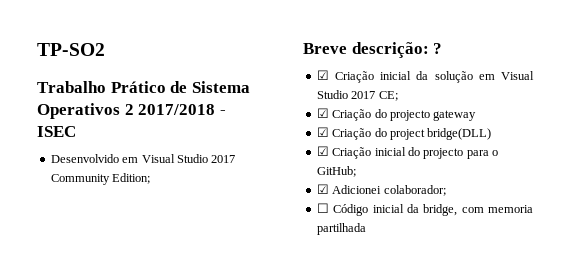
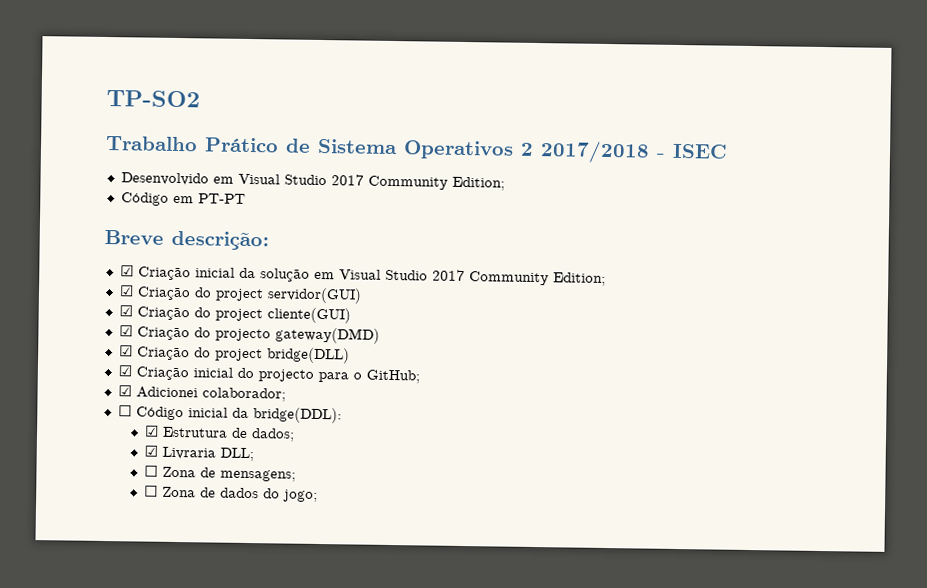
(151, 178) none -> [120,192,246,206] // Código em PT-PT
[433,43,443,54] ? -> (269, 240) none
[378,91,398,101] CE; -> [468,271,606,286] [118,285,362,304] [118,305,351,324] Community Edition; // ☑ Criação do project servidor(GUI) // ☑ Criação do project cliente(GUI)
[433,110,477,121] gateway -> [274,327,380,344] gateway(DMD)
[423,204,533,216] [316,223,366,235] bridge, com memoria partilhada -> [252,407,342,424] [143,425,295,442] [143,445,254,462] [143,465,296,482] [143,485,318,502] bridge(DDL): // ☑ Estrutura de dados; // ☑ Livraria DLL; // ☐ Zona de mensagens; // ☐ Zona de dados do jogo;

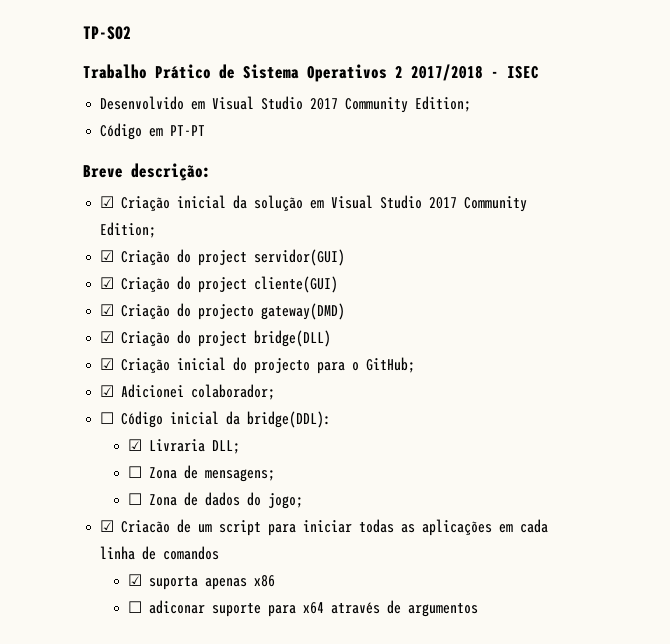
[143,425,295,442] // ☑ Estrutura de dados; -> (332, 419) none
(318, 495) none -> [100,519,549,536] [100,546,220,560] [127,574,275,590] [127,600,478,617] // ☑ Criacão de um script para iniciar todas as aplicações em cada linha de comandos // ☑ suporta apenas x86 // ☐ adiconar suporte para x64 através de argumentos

---

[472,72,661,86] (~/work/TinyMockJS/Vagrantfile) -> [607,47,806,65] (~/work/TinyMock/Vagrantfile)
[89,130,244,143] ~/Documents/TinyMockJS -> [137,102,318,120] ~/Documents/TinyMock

--

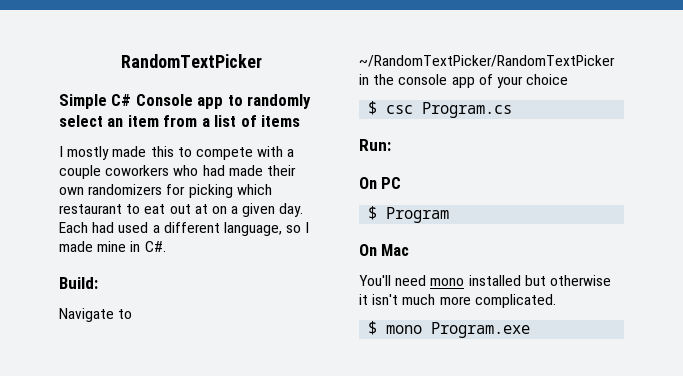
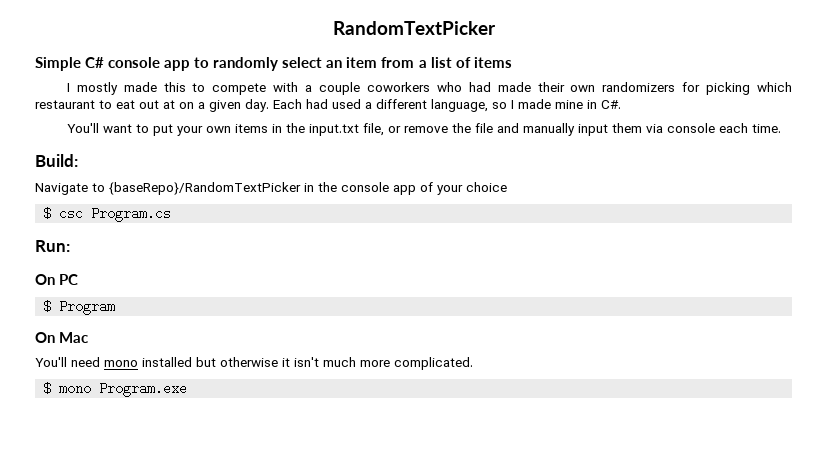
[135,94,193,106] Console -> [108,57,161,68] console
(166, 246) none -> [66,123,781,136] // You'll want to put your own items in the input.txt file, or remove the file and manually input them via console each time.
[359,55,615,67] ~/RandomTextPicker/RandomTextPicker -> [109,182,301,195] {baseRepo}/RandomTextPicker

> WHAT THIS TASK INVOLVES: From the entries above, extract every line where the word "TinyMock" appears.

> SOLUTION:
[472,72,661,86] (~/work/TinyMockJS/Vagrantfile) -> [607,47,806,65] (~/work/TinyMock/Vagrantfile)
[89,130,244,143] ~/Documents/TinyMockJS -> [137,102,318,120] ~/Documents/TinyMock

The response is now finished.